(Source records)
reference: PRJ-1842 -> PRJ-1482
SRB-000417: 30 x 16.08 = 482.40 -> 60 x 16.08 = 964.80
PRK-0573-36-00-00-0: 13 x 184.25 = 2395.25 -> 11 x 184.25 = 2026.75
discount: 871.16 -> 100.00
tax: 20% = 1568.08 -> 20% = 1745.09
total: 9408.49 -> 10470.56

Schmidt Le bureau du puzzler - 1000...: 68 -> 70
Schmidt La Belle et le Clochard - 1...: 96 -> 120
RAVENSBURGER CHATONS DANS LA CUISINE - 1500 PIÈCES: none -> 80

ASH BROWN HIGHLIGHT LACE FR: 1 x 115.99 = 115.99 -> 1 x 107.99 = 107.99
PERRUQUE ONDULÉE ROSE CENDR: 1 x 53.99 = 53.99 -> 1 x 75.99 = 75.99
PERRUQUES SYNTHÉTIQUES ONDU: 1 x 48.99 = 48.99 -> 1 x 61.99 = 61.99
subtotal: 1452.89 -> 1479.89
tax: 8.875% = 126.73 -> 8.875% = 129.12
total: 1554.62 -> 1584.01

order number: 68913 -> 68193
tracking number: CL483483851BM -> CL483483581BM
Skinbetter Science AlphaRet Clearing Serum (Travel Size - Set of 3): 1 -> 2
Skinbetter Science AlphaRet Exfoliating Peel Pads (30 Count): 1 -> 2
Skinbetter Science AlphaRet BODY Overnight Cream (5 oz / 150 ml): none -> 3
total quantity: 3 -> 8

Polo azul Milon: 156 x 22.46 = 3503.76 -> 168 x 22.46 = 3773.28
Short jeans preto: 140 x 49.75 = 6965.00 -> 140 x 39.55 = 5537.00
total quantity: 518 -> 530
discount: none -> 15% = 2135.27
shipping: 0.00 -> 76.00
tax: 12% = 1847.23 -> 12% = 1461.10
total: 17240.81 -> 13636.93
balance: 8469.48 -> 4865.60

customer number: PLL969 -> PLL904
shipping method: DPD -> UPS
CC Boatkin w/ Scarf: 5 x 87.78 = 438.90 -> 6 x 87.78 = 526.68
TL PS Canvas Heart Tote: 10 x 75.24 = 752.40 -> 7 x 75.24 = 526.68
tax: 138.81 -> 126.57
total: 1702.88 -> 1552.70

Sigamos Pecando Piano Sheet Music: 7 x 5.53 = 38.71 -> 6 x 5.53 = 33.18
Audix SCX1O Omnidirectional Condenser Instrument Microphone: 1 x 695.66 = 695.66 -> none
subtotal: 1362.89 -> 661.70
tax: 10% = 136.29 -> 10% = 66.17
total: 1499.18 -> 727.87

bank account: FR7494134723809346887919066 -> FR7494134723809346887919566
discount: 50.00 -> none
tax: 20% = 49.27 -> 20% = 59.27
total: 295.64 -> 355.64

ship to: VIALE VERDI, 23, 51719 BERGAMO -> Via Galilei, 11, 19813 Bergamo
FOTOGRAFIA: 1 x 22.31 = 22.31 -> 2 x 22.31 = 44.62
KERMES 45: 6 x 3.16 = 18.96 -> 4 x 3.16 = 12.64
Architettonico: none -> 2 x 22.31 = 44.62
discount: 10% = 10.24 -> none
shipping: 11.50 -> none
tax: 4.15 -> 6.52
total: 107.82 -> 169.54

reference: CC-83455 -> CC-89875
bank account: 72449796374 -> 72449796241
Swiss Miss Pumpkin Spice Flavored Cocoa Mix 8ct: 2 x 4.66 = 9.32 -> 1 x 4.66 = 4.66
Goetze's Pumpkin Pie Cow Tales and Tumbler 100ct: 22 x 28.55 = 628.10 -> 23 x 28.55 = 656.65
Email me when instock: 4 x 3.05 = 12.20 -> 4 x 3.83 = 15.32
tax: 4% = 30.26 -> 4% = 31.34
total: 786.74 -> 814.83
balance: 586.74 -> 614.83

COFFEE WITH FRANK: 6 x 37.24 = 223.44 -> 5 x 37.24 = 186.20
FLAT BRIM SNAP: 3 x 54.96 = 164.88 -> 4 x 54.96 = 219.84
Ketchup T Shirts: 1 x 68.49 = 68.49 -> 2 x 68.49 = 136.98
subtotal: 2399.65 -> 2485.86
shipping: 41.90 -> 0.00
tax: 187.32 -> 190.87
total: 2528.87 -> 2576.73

What is required — The task calls for all lines in the entries that hold "number".

Written answer —
order number: 68913 -> 68193
tracking number: CL483483851BM -> CL483483581BM
customer number: PLL969 -> PLL904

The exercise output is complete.